NOW, THEREFORE, the Successor, the
Guarantor, PBG and the Trustee agree as follows for the benefit of each other
and for the equal and ratable benefit of the Holders of the Notes.
ARTICLE
ONE
REPRESENTATIONS
OF PBG, THE GUARANTOR AND THE SUCCESSOR
Each of PBG, the Guarantor and the
Successor represents and warrants to the Trustee, with respect to itself, as
follows:
SECTION 1.1. It is a limited
liability company or corporation duly formed or organized, validly existing and,
to the extent applicable, in good standing under the laws of its respective
state of incorporation as set forth in the preamble hereto.

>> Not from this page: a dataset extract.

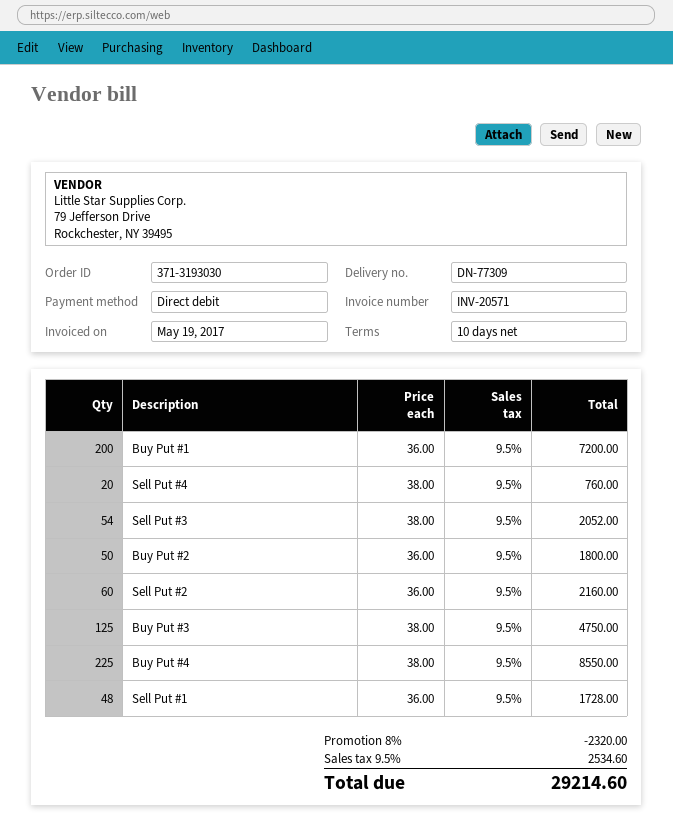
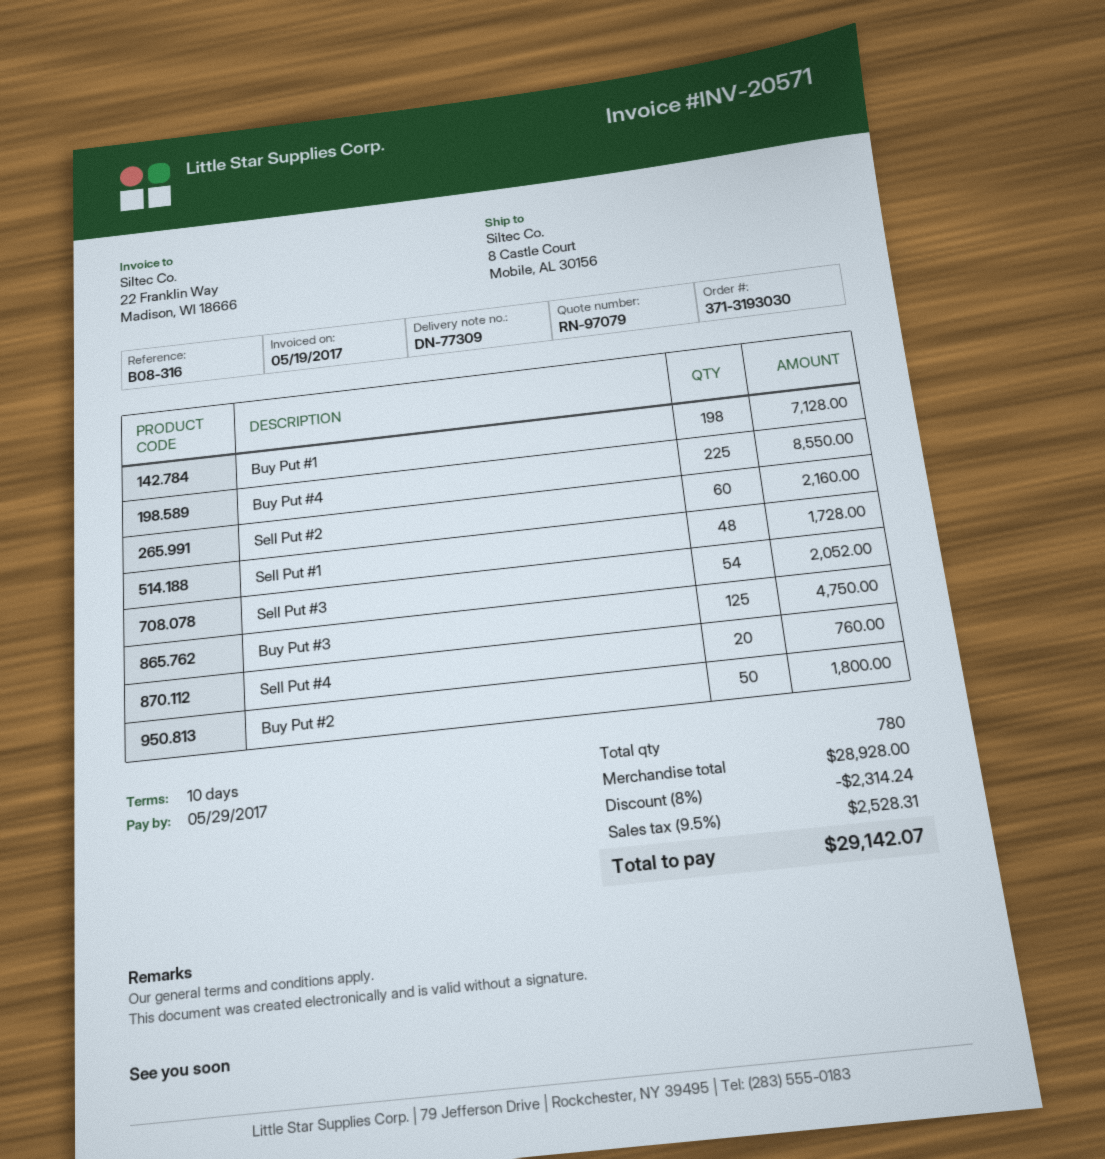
Buy Put #1: 200 for 7200.00 -> 198 for 7128.00
discount: 8% = 2320.00 -> 8% = 2314.24
tax: 9.5% = 2534.60 -> 9.5% = 2528.31
total: 29214.60 -> 29142.07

SECTION 1.2. The execution,
delivery and performance by it of this First Supplemental Indenture have been
authorized and approved by all necessary corporate action on its
part.
SECTION 1.3. The Merger will
become effective in accordance with the terms of the Merger Agreement and the
laws of the State of Delaware and the State of New Jersey when the certificate
of merger is duly filed with the Delaware Secretary of State and, if applicable,
the New Jersey Department of Treasury, Division of Revenue, or at such later
time as may be agreed by PepsiCo and PBG and specified in the certificate of
merger (the time the Merger becomes effective being the “Effective
Time”). Notice of the Effective Time shall be promptly provided by
the Successor to the Trustee.
SECTION 1.4. Immediately
after giving effect to the Merger, no Event of Default, and no event which,
after notice or lapse of time or both, would become an Event of Default, shall
have occurred and be continuing.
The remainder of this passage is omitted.